March 23, 2016 — BarryK
Today I bought one of these, ffor AU$298 (from Harvey Norman):
https://www.asus.com/Notebooks/ASUS-Vivobook-E200HA/

The main reason is that I currently do not have a UEFI-firmware computer, or rather, didn't until today. want that for testing Quirky.

My main workhorse laptop has ye olde BIOS firmware.

Also, I wanted something smaller for traveling.

As it only has 32GB solid-state storage, I wanted a USB3 socket, to be able to plug my 2TB USB3 hard drive. I looked at the cheap baby laptops in Harvey Norman, and this was the only one in the AU$240 - AU$300 range with a USB3 socket. Well, comparing with what they had on display.

It is going to be fun finding out how well Quirky runs on this. After testing booting from USB stick, if it works well, will probably wipe Windows entirely.

I have never done that before, always left Windows there, in a reduced-size partition. I am wondering how the UEFI firmware will behave, if there is no Windows anywhere to be found.

Comments

Quite a pleasant experience running Windows 10 on this machine.

Of course, this is a very cheap laptop and the CPU is expected to be slow, but I was quite satisfied with the responsiveness.

Windows 10 is actually, finally, getting to be usable, relative to Win 8.
Microsoft won't give up those "live tiles" completely though!

I also tested Quirky Xerus, booting from USB stick, and it works. However, keyboard, wifi and sound are broken.

For wifi, I found a driver, so will try that.

Keyboard, and sound, well, have no solution yet.

I am running the 4.4.6 kernel. I probably should compile the 4.5 kernel.

I could only find one review:
http://www.zdnet.com/product/asus-vivobook-e200ha/

...which I don't entirely agree with. I think that the video is excellent. Slow CPU? -- well, I expect that, but I find it quite usable.

Regarding speed, I have been testing web browsing only so far.

I changed the desktop icons to single-click, which is the first thing I do on a Windows machine.

Click on Firefox icon, then wonder what is happening ...wait... Firefox starts. Yeah, the startup slowness, for Firefox anyway, very slow.

Once underway, Firefox is OK, except after starting 3 - 4 tabs, I got some choppy behaviour when using the touchpad.

Regarding the touchpad, this is the first laptop touchad that I have actually liked using. Always in the past, I have hated the touchpad, always plugged in a mouse.

The touchpad has gesture support. Two-fingers to scroll, works nice. Zoom and pinch, nice. It also has palm-rejection.

My early experiments with Quirky Linux, got better speed responsiveness than Windows. So, if I can fix the bugs, I will probably run Quirky rather than Windows.
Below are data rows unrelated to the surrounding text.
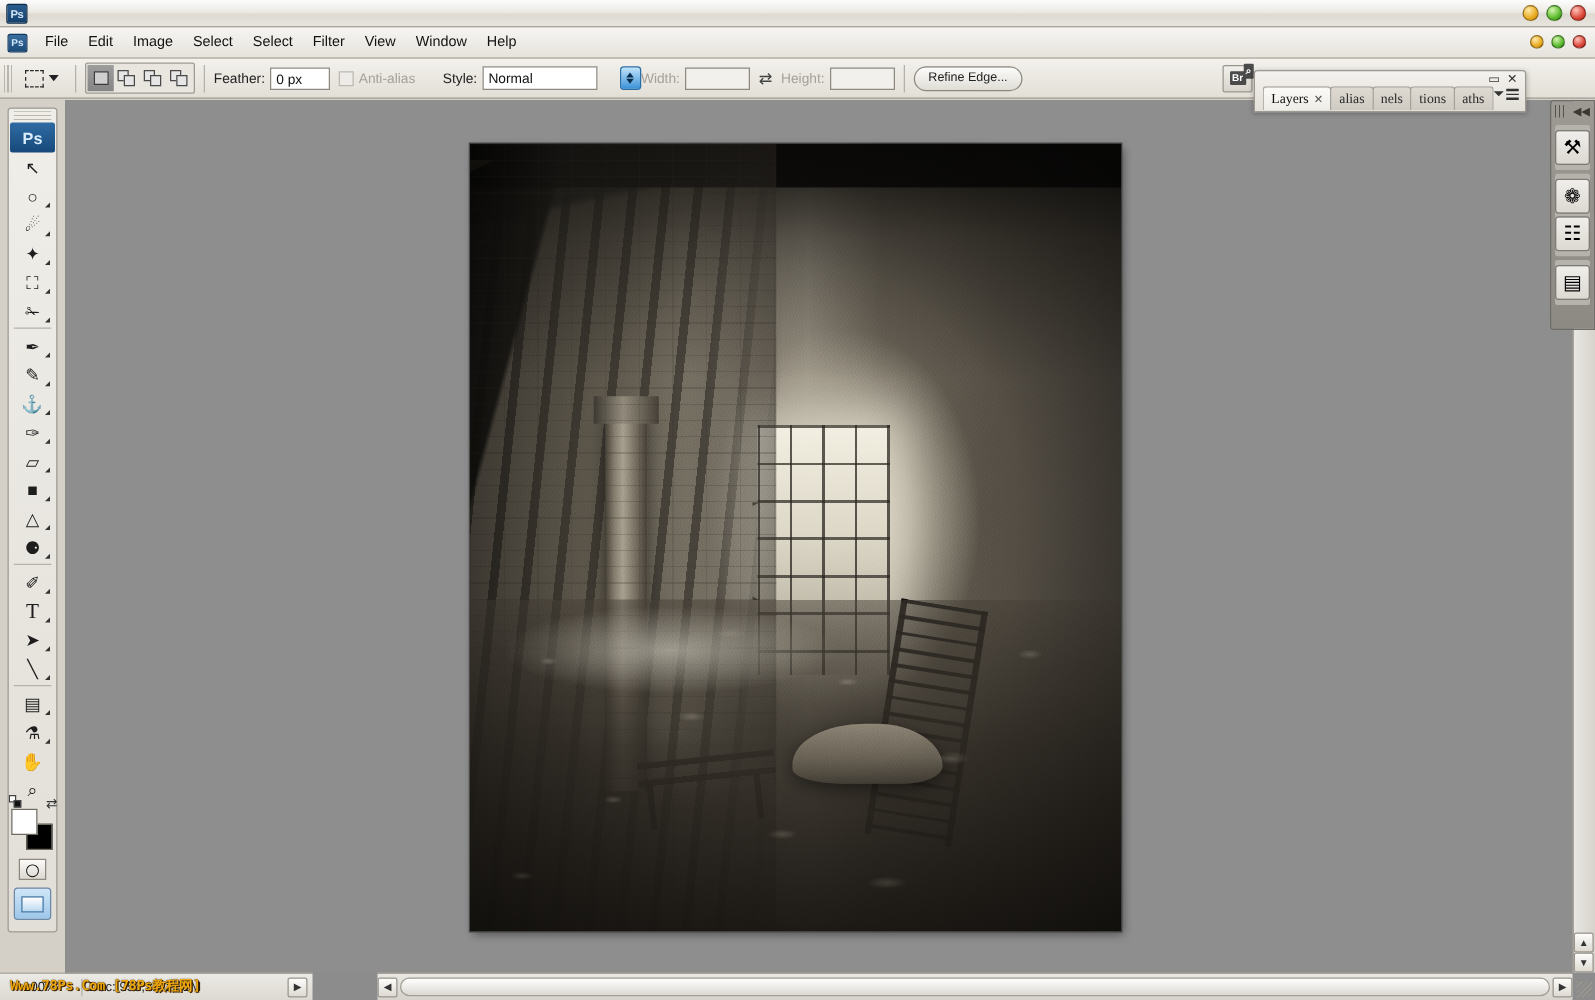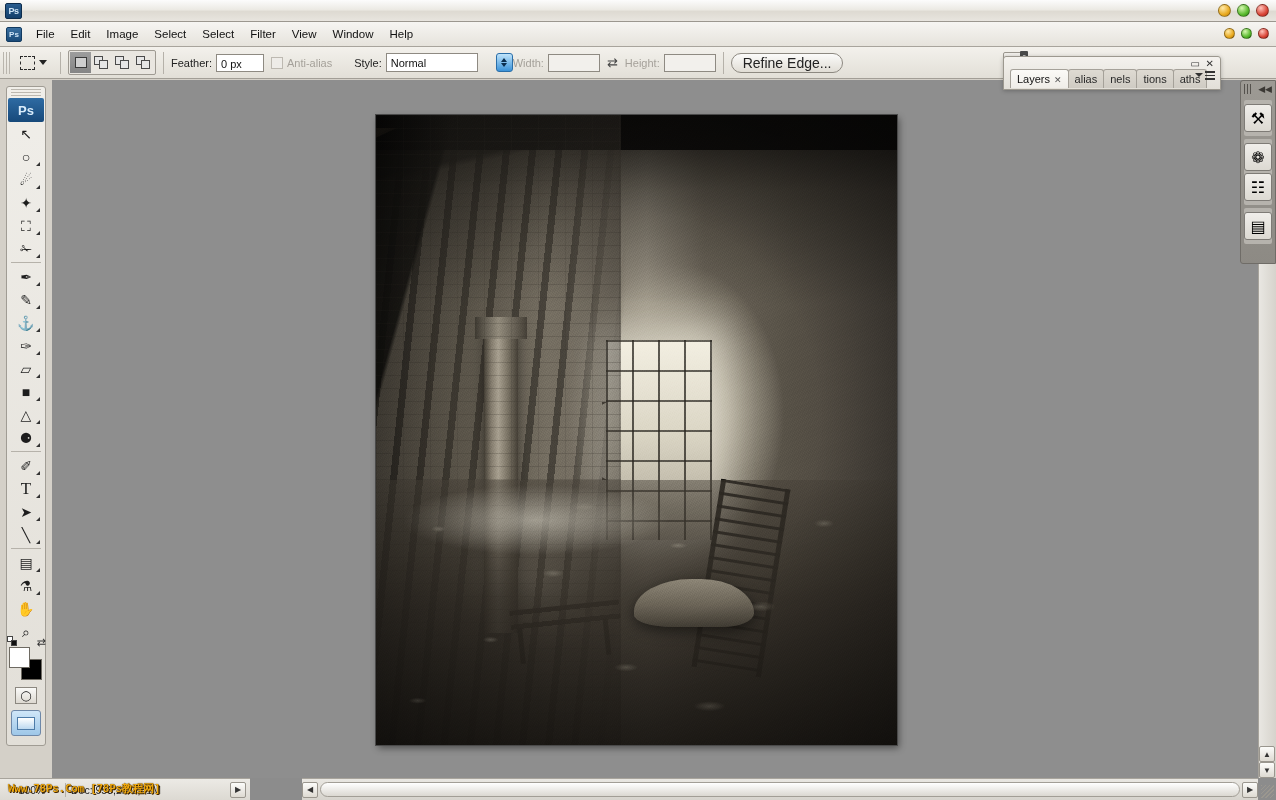--- a/index.html
+++ b/index.html
@@ -115,7 +115,7 @@
   .refine-btn {
     border: 1px solid #8d8981; border-radius: 10px; height: 20px;
     background: linear-gradient(to bottom,#fbfbfa,#e0ddd5);
-    font-size: 14px; padding: 0 11px; line-height: 18px; color: #222;
+    font-size: 10px; padding: 0 11px; line-height: 18px; color: #222;
   }
   .br-icon {
     width: 24px; height: 22px; position: relative;

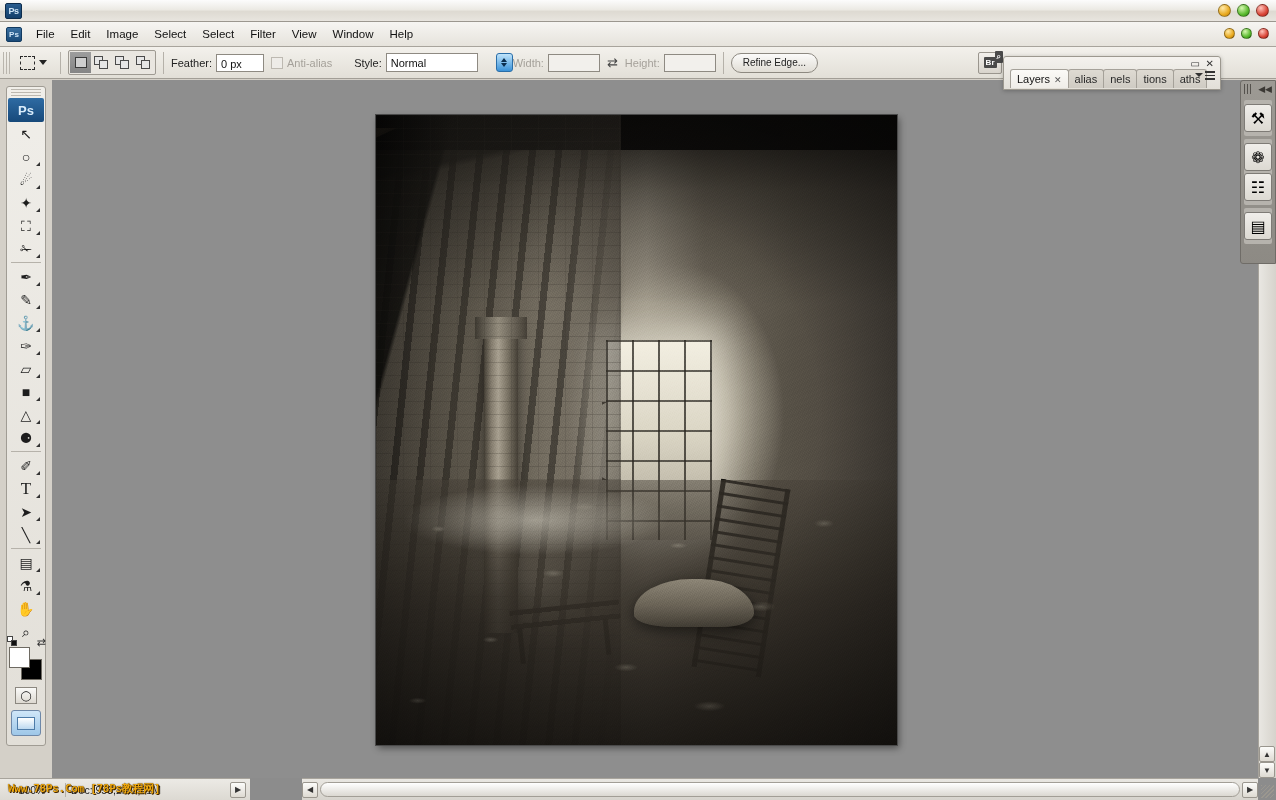--- a/index.html
+++ b/index.html
@@ -380,7 +380,7 @@
     height: 19px; padding: 0 6px; font-size: 11px; color: #2a2a2a;
     background: linear-gradient(to bottom,#dedad2,#cfcbc3);
     border: 1px solid #a5a199; border-bottom: none; border-radius: 3px 3px 0 0;
-    line-height: 18px; margin-right: -1px; overflow: hidden;
+    line-height: 18px; margin-right: -1px; overflow: hidden; font-family: Liberation Serif, serif;
   }
   .pal-tab.active { background: linear-gradient(to bottom,#fbfaf7,#efede8); color:#111; }
   .pal-tab .x { font-size: 9px; margin-left: 4px; color:#555; }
Bluetooth 4.1, now that is interesting, never had that on a laptop before. I suppose with Linux, I could use Bluetooth speakers.
This is a new area for me, Bluetooth and Linux.

I am not sure how long I have been browsing, think about an hour.

The battery icon in the tray reports 87% left, and 10 hours running time.

I have a Logitech T630 touch mouse:
http://bkhome.org/news/201505/logitech-t630-bluetooth-mouse.html

Works great. This is the first laptop I have owned with Bluetooth.

Although I like the touchpad, still prefer to use a mouse.

We are seeing the capabilities of phones migrating to laptops. After all, this laptop has an Intel z8300 SoC, as used in many tablets.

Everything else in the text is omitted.